Cardiovascular disease (CVD) is a major cause of mortality in type 1 diabetes (T1D). While glycemic control is related to CVD outcomes in T1D, there is a lack of information on the risk of glycemic excursions and comparative contributions of glycemic markers to CVD in aging populations with T1D. Among the Joslin “Medalists” with T1D≥50 years (n=1043), mean historical HbA1c was obtained across longitudinal visits (median 4.1 years), while a single consecutive 14-day block of continuous glucose monitoring (CGM) data was remotely obtained from a subset of Medalist CGM users (n=110). Additionally, Medalists underwent coronary artery calcification scans (CAC; n=153) and cardiac magnetic resonance imaging of left ventricular (LV) structure and function (CMR; n=111). In the overall cohort, HbA1c was associated with CVD (p<0.001). CGM metrics for hyperglycemia (mean glucose, p=0.03; glucose management indicator, p=0.03; and time above range>180 mg/dL, p=0.02), but not hypoglycemia or day-to-day glycemic variability, were associated with LV remodeling. Plasma assays for advanced glycation end-products (AGEs; n=200), N-carboxyethyl-lysine (CEL), N-carboxymethyl-lysine (CML), and methylglyoxal-derived hydroimidazolone (MGH1), showed associations with CVD (p=0.04, p=0.04, and p=0.01, respectively); CAC (p=0.05, p=0.01, and p=0.01, respectively); and LV remodeling (p=0.09, p=0.05, and p=0.04, respectively).

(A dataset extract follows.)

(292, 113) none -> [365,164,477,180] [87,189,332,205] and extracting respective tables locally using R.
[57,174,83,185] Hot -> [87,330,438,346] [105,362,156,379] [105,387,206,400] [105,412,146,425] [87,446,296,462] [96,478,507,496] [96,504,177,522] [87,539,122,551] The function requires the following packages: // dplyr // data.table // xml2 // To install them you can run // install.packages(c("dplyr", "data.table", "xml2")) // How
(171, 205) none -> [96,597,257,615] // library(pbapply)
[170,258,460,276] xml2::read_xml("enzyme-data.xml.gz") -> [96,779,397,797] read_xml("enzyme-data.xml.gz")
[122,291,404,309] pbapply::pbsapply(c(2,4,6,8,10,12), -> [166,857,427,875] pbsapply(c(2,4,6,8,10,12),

The association of CEL with CVD replicated in a separate Medalist subset (n=311) with self-reported CVD data (p=0.01). These findings indicated that glycemic parameters assessing long-term, irreversible markers of hyperglycemia (AGEs) are the strongest drivers of CVD in people with long-duration T1D, as compared to hypoglycemia or day-to-day glycemic variability. Our results highlight the need for glycemic control in aging populations with T1D, even after other risk factors like hyperlipidemia and hypertension have been controlled.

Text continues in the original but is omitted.